Natural draft is also Convection!

Natural draft and Convection are fluid movement caused by temperature changes that impact the density of a fluid:

• getting warmer → becoming less dense → becoming lighter and rising.
• getting colder → becoming more dense → becoming heavier and sinking.

"Waves of fluid" are frankly hard to see when the flowing fluid is a gas, like air.

The sand shown flowing in the top photo of an Australian  sandstorm helps define the shape of Convection waves.

Another photo that captures Heat Transfer via Convection is shown below.

Waves of heat are convected from the surface of a hot tarmac and distort this photo of a jet plane.

The waves of heat from the very hot tarmac can easily be imagined to be the red waves that flow vertically upward in the illustration to the left.

 

DEJA VU ALL OVER AGAIN

PTOA Readers and Students were unknowingly introduced to Heat Transfer via Convection while simultaneously learning about the the driving force for heat transfer, Delta T, in PTOA Segment 58.

The hot cup of coffee that helped define Delta T had a visible wave of hot vapor wafting from it.

That wave of heat wafting into the atmosphere was another glimpse of Heat Transfer via Convection.

How much thermal energy was transferred into the atmosphere?

That question is the perfect segue to introduce the mathematical expression that defines Heat Transfer via Convection.

 

DEFINITION AND MATHEMATICAL EXPRESSION
FOR HEAT TRANSFER VIA CONVECTION

The below expression defines the Heat of Convection (q) that a hot fluid contains:

The Heat of Convection contained in a hot fluid is a product of:

m = the mass of the hot fluid, measured in kilograms.

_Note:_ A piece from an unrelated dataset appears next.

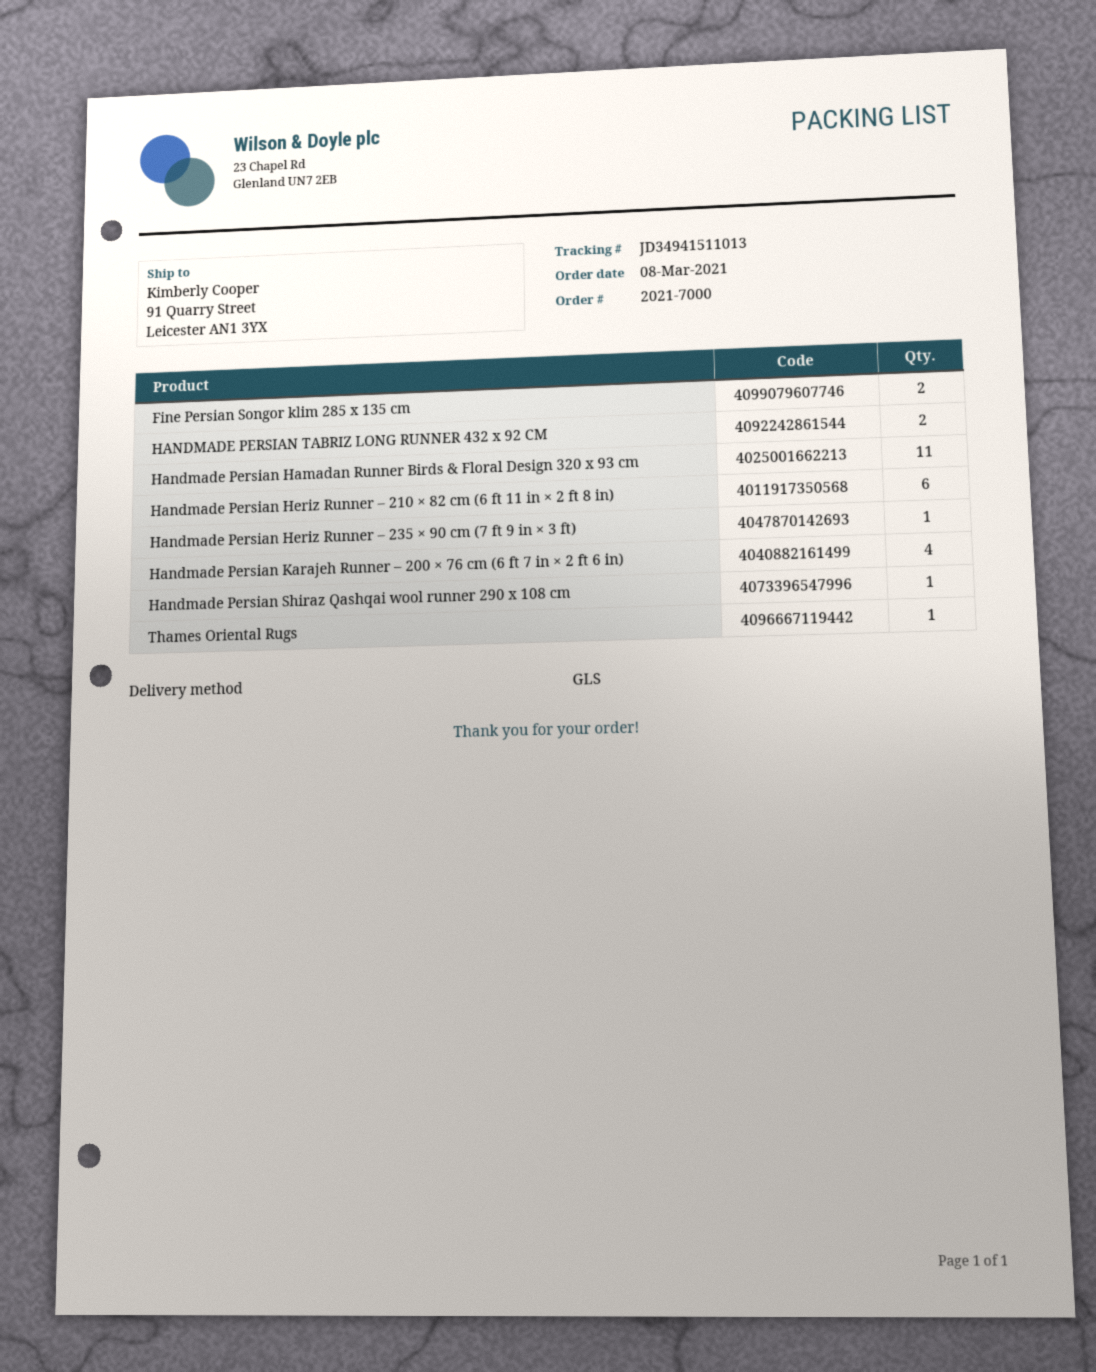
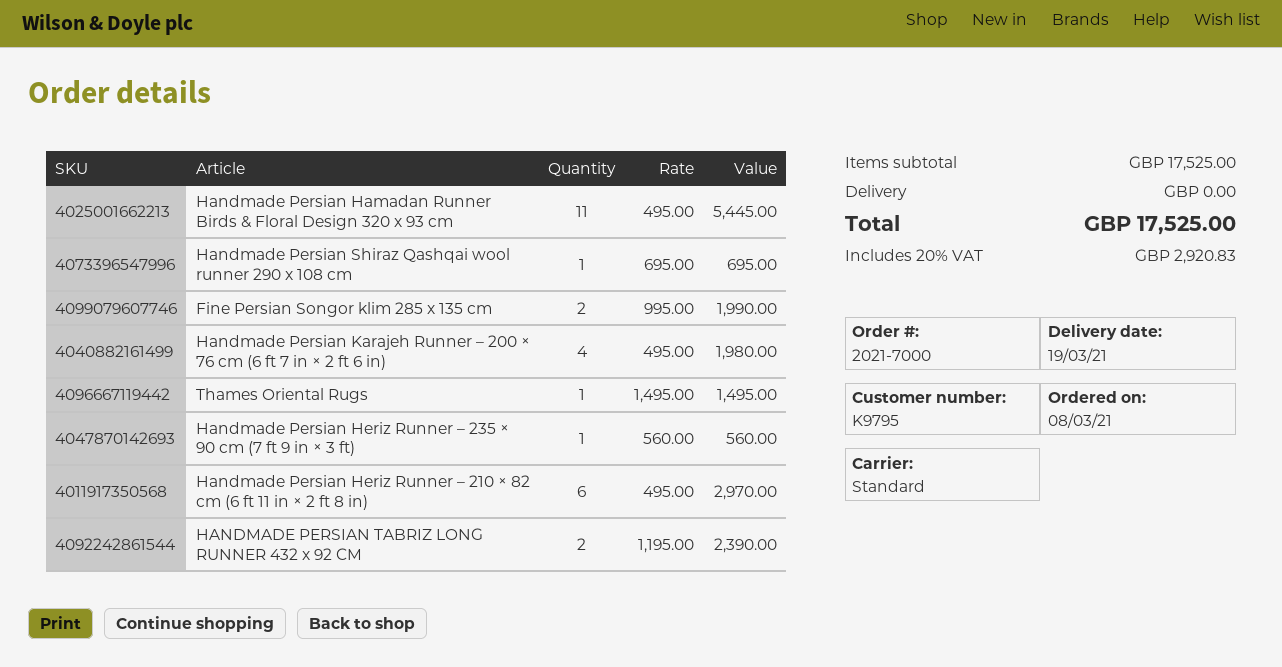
shipping method: GLS -> standard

ΔT = the Temperature Differential between a hot fluid and the colder temperature, both measured in degrees Celsius/Centigrade.

Sometimes the colder temperature is the surrounding ambient temperature and sometimes the colder temperature is a colder fluid.

C_p = the specific heat of one kilogram of fluid from which the heat is being transferred, measured in Joules/kilogram-deg C.

Say, what? What's this C_p thing?

Basically, like "k" in the Conduction Heat Transfer expression ...

C_p was determined by dedicated nerds who spent their lives determining the heat capacities of various substances.

Thanks to those dedicated researchers, the rest of us can just look up C_p in tables like the one provided below by Engineering Toolbox:

Table of Specific Heats

 

USES OF THE HEAT OF CONVECTION EXPRESSION

So...

How much heat did the cup of coffee transfer into the atmosphere while its temperature equalized with the ambient temperature as shown in the below graph?

The first step is to take a few things for granted:

1. The above graph illustrates that the hot coffee is at 200 °F (93 °C) in the beginning and then cools down over time to the room temperature of 65 °F (18 °C).

2. The coffee is left sitting in the cup long enough to transfer all of its heat into the atmosphere.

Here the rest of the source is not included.